Last Minute Notes - Compiler Design

Last Updated : 27 Dec, 2025

Compiler design is the study of how to build a compiler, which is a program that translates high-level programming languages (like Python, C++, or Java) into machine code that a computer's hardware can execute directly. The focus is on how the translation happens, ensuring correctness and making the code efficient.

  • Helps understand how programming languages work internally.
  • Essential for building compilers, interpreters, IDEs, and language tools.
  • Improves knowledge of program analysis and optimisation.

Phases of a Compiler:

  • Lexical Analysis: Tokenisation of source code into meaningful units (tokens).
  • Syntax Analysis: Construction of a parse tree based on grammar rules.
  • Semantic Analysis: Ensures correctness of meaning (e.g., type checking).
  • Intermediate Code Generation: Produces an intermediate representation (IR) for optimisation and portability.
  • Code Optimisation: Enhances the efficiency of the intermediate code.
  • Code Generation: Translates optimised IR into target machine code.

Read more about Phases of Compiler, Here.

compilerDesign

Linking and Loading:

Linking

  • Linking is the process of combining multiple object files into a single executable file.
  • It resolves symbolic references such as function calls and global variables.
  • Performed by a linker after compilation.

Example:
Linking connects a function call in one file to its actual definition in another file.

Loading

  • Loading is the process of placing the executable into main memory.
  • It assigns actual memory addresses and prepares the program for execution.
  • Performed by a loader before the CPU starts execution.

Read more about Difference Between Linker and Loader, Here.

Lexical Analysis

Lexical analysis is the first phase of a compiler.

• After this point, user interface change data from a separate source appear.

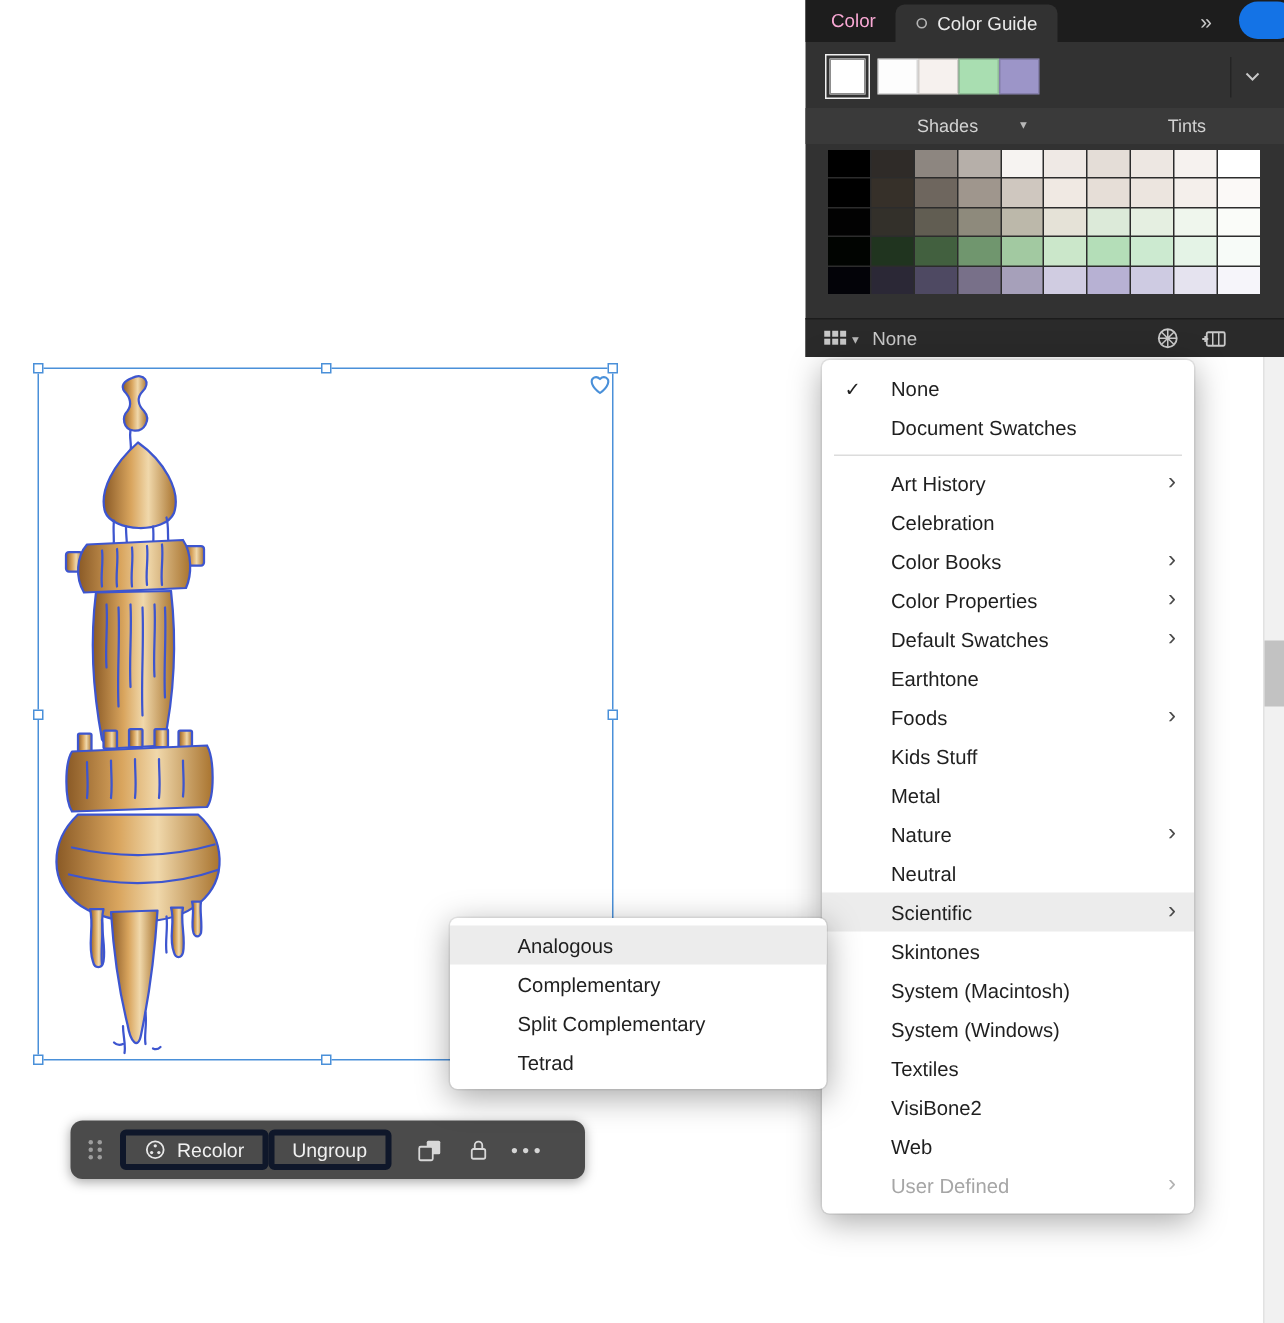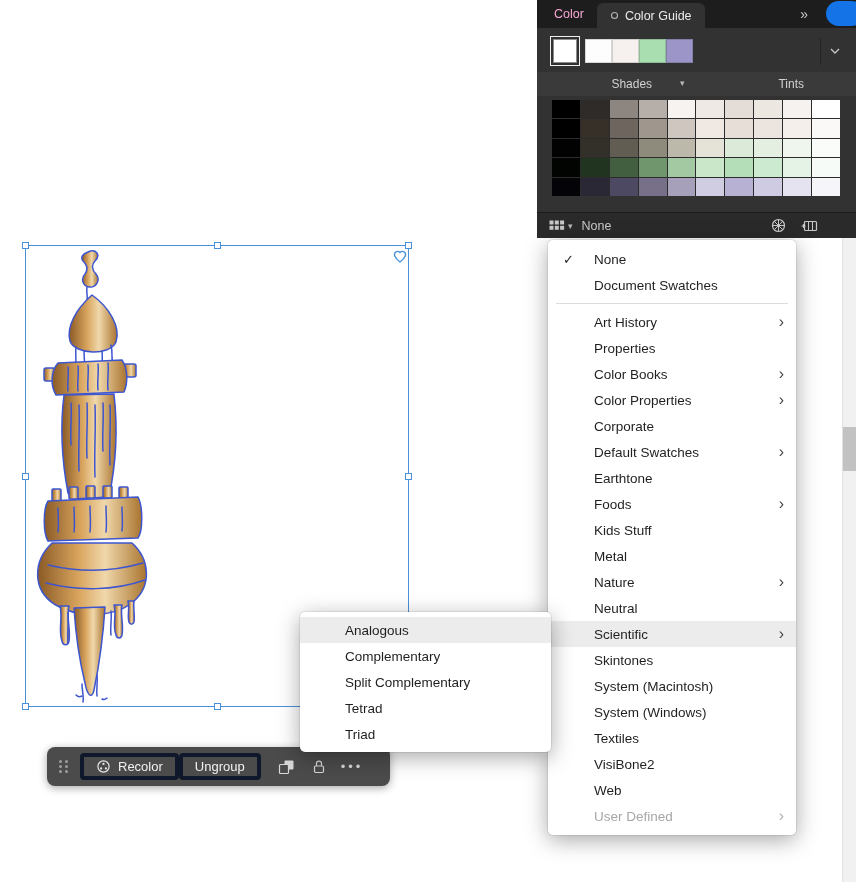--- a/index.html
+++ b/index.html
@@ -301,35 +301,31 @@
       <span class="mlabel">Document Swatches</span>
     </div>
     <div class="menu-sep"></div>
     <div class="menu-item">
       <span class="check"></span>
       <span class="mlabel">Art History</span>
       <span class="arrow">›</span>
     </div>
     <div class="menu-item">
       <span class="check"></span>
-      <span class="mlabel">Properties</span>
+      <span class="mlabel">Celebration</span>
     </div>
     <div class="menu-item">
       <span class="check"></span>
       <span class="mlabel">Color Books</span>
       <span class="arrow">›</span>
     </div>
     <div class="menu-item">
       <span class="check"></span>
       <span class="mlabel">Color Properties</span>
       <span class="arrow">›</span>
-    </div>
-    <div class="menu-item">
-      <span class="check"></span>
-      <span class="mlabel">Corporate</span>
     </div>
     <div class="menu-item">
       <span class="check"></span>
       <span class="mlabel">Default Swatches</span>
       <span class="arrow">›</span>
     </div>
     <div class="menu-item">
       <span class="check"></span>
       <span class="mlabel">Earthtone</span>
     </div>
@@ -397,20 +393,17 @@
     </div>
     <div class="menu-item sub">
       <span class="mlabel">Complementary</span>
     </div>
     <div class="menu-item sub">
       <span class="mlabel">Split Complementary</span>
     </div>
     <div class="menu-item sub">
       <span class="mlabel">Tetrad</span>
     </div>
-    <div class="menu-item sub">
-      <span class="mlabel">Triad</span>
-    </div>
   </div>
 
 <div class="scroll-track">
   <div class="scroll-thumb"></div>
 </div>
 
 </body></html>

It breaks the source code into small meaningful units called tokens.

Key Functions:

  • Tokenization: Converts the source code into tokens (e.g., keywords, identifiers, operators, literals). Example: int a = 5; → Tokens: int, a, =, 5, ;
  • Removing Whitespaces and Comments: These are ignored during token generation.
  • Error Detection: Identifies errors like invalid symbols or unknown characters in the source code.

Components:

  • Lexical Analyzer (Lexer): Performs the actual tokenization.
  • Symbol Table: Stores information about variables, functions, and other identifiers.

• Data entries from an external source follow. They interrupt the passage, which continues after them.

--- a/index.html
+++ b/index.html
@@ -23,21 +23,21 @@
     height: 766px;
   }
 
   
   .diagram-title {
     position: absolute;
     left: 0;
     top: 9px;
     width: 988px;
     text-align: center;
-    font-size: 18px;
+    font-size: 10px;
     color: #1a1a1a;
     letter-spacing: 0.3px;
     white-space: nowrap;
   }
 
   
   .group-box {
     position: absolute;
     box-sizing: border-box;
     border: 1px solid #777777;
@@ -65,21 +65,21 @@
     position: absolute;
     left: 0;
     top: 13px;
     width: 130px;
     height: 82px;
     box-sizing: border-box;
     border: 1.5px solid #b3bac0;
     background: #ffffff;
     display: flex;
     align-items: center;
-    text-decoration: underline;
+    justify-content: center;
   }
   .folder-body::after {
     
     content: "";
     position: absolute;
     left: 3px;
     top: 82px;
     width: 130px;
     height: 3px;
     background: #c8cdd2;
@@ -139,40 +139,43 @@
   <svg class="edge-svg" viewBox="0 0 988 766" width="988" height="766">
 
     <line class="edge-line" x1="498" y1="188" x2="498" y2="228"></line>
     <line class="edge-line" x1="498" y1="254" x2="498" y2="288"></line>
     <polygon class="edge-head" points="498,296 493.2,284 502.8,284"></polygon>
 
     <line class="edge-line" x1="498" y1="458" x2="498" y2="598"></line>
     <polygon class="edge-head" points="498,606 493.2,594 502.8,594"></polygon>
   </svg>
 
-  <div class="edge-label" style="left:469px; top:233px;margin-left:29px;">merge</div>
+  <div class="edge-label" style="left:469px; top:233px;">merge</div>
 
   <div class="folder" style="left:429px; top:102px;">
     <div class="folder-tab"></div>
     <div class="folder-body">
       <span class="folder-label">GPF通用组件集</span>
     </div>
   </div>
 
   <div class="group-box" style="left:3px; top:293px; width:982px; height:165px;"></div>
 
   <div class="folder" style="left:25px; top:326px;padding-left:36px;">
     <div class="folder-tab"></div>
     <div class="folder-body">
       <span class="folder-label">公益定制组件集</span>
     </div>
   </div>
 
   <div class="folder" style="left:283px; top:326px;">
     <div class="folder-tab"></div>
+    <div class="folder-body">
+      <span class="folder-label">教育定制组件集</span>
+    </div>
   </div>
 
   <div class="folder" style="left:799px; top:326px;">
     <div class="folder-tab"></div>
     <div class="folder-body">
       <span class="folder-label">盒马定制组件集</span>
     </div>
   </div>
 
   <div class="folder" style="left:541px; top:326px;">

Output of Lexical Analysis: A sequence of tokens is sent to the next phase (Syntax Analysis).

Token Categories in Lexical Analysis

Keywords:

  • Reserved words with specific meaning in the language.
  • Example: int, if, while, return.

Identifiers:

  • Names given to variables, functions, arrays, etc.
  • Example: x, count, _value.

Literals (Constants):

  • Fixed values in the code.
  • Example: 10, 3.14, 'a', "hello".

Operators:

  • Symbols used to perform operations.
  • Example: +, -, *, ==, &&.

Punctuation (Delimiters):

  • Symbols that structure the program.
  • Example: ;, ,, (), {}.

Special Symbols:

  • Special-purpose symbols in some languages.
  • Example: #, $.

Read more about Introduction of Lexical Analysis , Here.

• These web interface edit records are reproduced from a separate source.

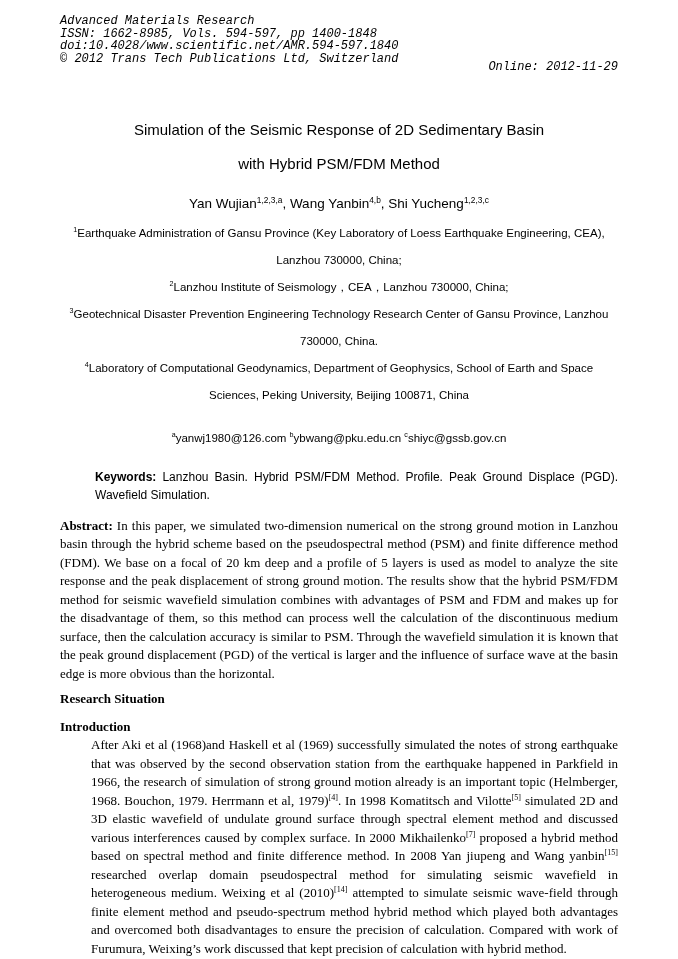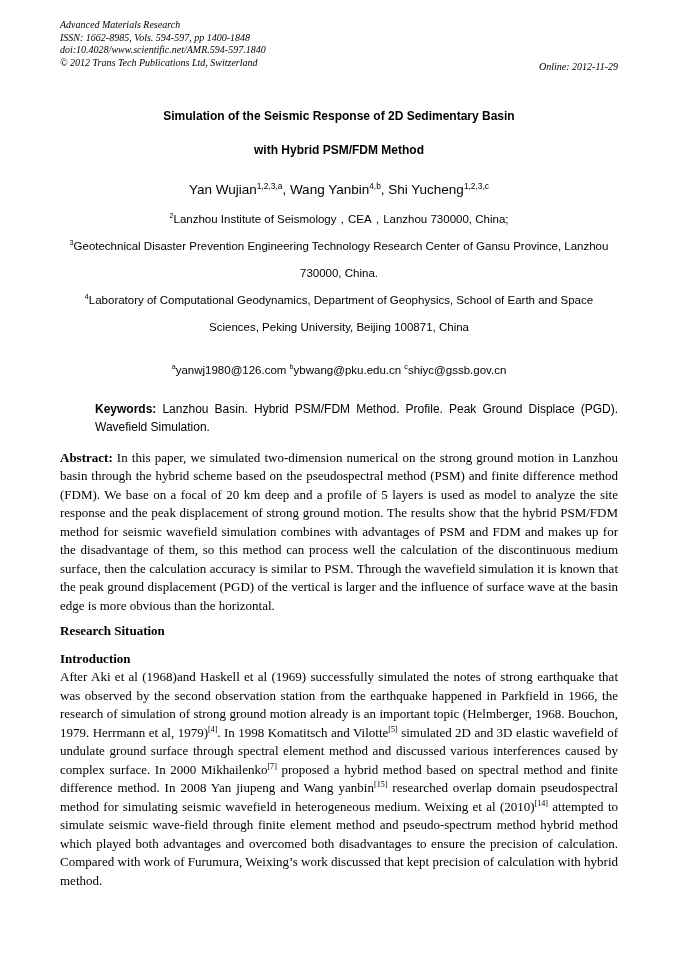--- a/index.html
+++ b/index.html
@@ -10,32 +10,32 @@
     background:#ffffff;
     color:#000000;
     overflow:hidden;
     box-sizing:border-box;
     padding:15px 60px 0 60px;
   }
   
   .jheader{
     display:flex;
     justify-content:space-between;
-    align-items:center;
-    font-family:Liberation Serif, serif;
+    align-items:flex-start;
+    font-family:Liberation Mono, monospace;
     font-style:italic;
-    font-size:10px;
+    font-size:12px;
     line-height:12.5px;
   }
   .jheader .left div{white-space:nowrap;}
   .jheader .right{white-space:nowrap;margin-top:46px;}
 
   
   .fm{font-family:"Liberation Sans",sans-serif;text-align:center;}
-  .title-block{margin-top:25px;font-weight:bold;font-size:12px;line-height:34px;}
+  .title-block{margin-top:39px;font-weight:normal;font-size:15px;line-height:34px;}
   .title-line{display:block;}
   .authors{margin-top:9px;font-size:13.5px;line-height:28px;font-weight:normal;}
   .affils{margin-top:2px;font-size:11.5px;line-height:27px;font-weight:normal;}
   .affil{margin:0;}
   .emails{margin:16px;}
 
   
   .keywords{
     font-family:"Liberation Sans",sans-serif;
     font-size:12px;
@@ -54,21 +54,21 @@
   .abstract{margin-top:12px;}
   .sec-heading{
     font-family:"Liberation Serif",serif;
     font-size:13px;
     line-height:18.5px;
     font-weight:bold;
     margin:7px 0 0 0;
     text-align:left;
   }
   .sec-heading.first{margin-top:9px;}
-  .para{margin-top:0;}
+  .para{margin-top:0;margin-left:31px;}
   sup{font-size:0.62em;line-height:0;}
 </style>
 </head>
 <body>
 
 <div class="page">
 
   <div class="jheader">
     <div class="left">
       <div>Advanced Materials Research</div>
@@ -80,20 +80,21 @@
   </div>
 
   <div class="fm title-block">
     <span class="title-line">Simulation of the Seismic Response of 2D Sedimentary Basin</span>
     <span class="title-line">with Hybrid PSM/FDM Method</span>
   </div>
 
   <div class="fm authors"><span>Yan Wujian</span><sup>1,2,3,a</sup><span>, Wang Yanbin</span><sup>4,b</sup><span>, Shi Yucheng</span><sup>1,2,3,c</sup></div>
 
   <div class="fm affils">
+    <p class="affil"><sup>1</sup><span>Earthquake Administration of Gansu Province (Key Laboratory of Loess Earthquake Engineering, CEA), Lanzhou 730000, China;</span></p>
     <p class="affil"><sup>2</sup><span>Lanzhou Institute of Seismology，CEA，Lanzhou 730000, China;</span></p>
     <p class="affil"><sup>3</sup><span>Geotechnical Disaster Prevention Engineering Technology Research Center of Gansu Province, Lanzhou 730000, China.</span></p>
     <p class="affil"><sup>4</sup><span>Laboratory of Computational Geodynamics, Department of Geophysics, School of Earth and Space Sciences, Peking University, Beijing 100871, China</span></p>
     <p class="emails"><sup>a</sup><span>yanwj1980@126.com </span><sup>b</sup><span>ybwang@pku.edu.cn </span><sup>c</sup><span>shiyc@gssb.gov.cn</span></p>
   </div>
 
   <div class="keywords"><span style="font-weight: bold;">Keywords:</span><span> Lanzhou Basin. Hybrid PSM/FDM Method. Profile. Peak Ground Displace (PGD). Wavefield Simulation.</span></div>
 
   <div class="body-text abstract"><span style="font-weight: bold;">Abstract:</span><span> In this paper, we simulated two-dimension numerical on the strong ground motion in Lanzhou basin through the hybrid scheme based on the pseudospectral method (PSM) and finite difference method (FDM). We base on a focal of 20 km deep and a profile of 5 layers is used as model to analyze the site response and the peak displacement of strong ground motion. The results show that the hybrid PSM/FDM method for seismic wavefield simulation combines with advantages of PSM and FDM and makes up for the disadvantage of them, so this method can process well the calculation of the discontinuous medium surface, then the calculation accuracy is similar to PSM. Through the wavefield simulation it is known that the peak ground displacement (PGD) of the vertical is larger and the influence of surface wave at the basin edge is more obvious than the horizontal.</span></div>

Syntax Analysis and Parsing

Syntax analysis is the second phase of a compiler. It checks whether the tokens generated by lexical analysis follow the rules of the programming language's grammar.

Key Functions:

  • Parse Tree Construction: Converts tokens into a hierarchical structure (parse tree) that represents the program’s syntactic structure.
  • Grammar Validation: Ensures the code adheres to the grammar rules of the language (e.g., correct placement of operators, brackets).
  • Error Detection: Identifies syntax errors like missing semicolons or unmatched parentheses.
  • Input: Sequence of tokens from the lexical analyzer.
  • Output: Parse tree or syntax errors.

Types of Grammar Used:

  • Context-Free Grammar (CFG): Used to define the syntax rules of programming languages.
  • Production Rules: Defines how tokens can be combined (e.g., E → E + T | T).

Read more about Context Free Grammar, Here.

Classification of CFG:

  • Ambiguous Grammar:
    A grammar is ambiguous if a string can have more than one parse tree (multiple derivations).
  • Unambiguous Grammar:
    A grammar is unambiguous if every string has exactly one parse tree.

Syntax Tree and Parse Tree

FeatureParse TreeSyntax Tree
PurposeShows full derivation of a stringShows semantic structure of code
IncludesAll non-terminals and terminalsOnly essential elements (reduces redundancy)
UseHelps in syntactic analysisHelps in semantic analysis and code generation

Parser

parserr
  • A parser is a compiler component that performs syntax analysis.
  • It checks whether input tokens follow the grammar rules of the language.
  • Output: Parse tree or syntax errors.

Classification of Parsers:

There are two types of parsers in compiler:

1. Top-Down Parsers

  • Build the parse tree from root to leaves
  • Parse input from left to right
  • Use leftmost derivation

Types

  • Recursive Descent Parser: Uses recursive functions for parsing
  • LL Parser: Parses input left to right using leftmost derivation
    Example: LL(1) parser with one lookahead token

2. Bottom-Up Parsers

  • Build the parse tree from leaves to root
  • Parse input from left to right
  • Use rightmost derivation in reverse

Types

  • Operator Precedence Parser: Uses operator precedence and associativity
  • LR Parser: Parses input left to right using rightmost derivation
    Examples: LR(0), SLR, CLR, LALR

Read more about Types of Parsers, Here.

Top-Down Parser

Screenshot from 2017-02-09 11-17-55
  • Builds the parse tree from root to leaves.
  • Uses Leftmost Derivation (LMD).
  • Predicts the next production based on input tokens.

LL(1) Parser

An LL(1) parser is a top-down parser that reads input Left-to-right, constructs a Leftmost derivation, and uses 1 lookahead token to decide parsing actions.

LL(1) Grammar Conditions

For a grammar A → α | β:

  1. First(α) ∩ First(β) = ∅ → No overlap in first symbols.
  2. If ϵ ∈ First(β), then Follow(A) ∩ First(α) = ∅ → Avoid ambiguity when ε-productions exist.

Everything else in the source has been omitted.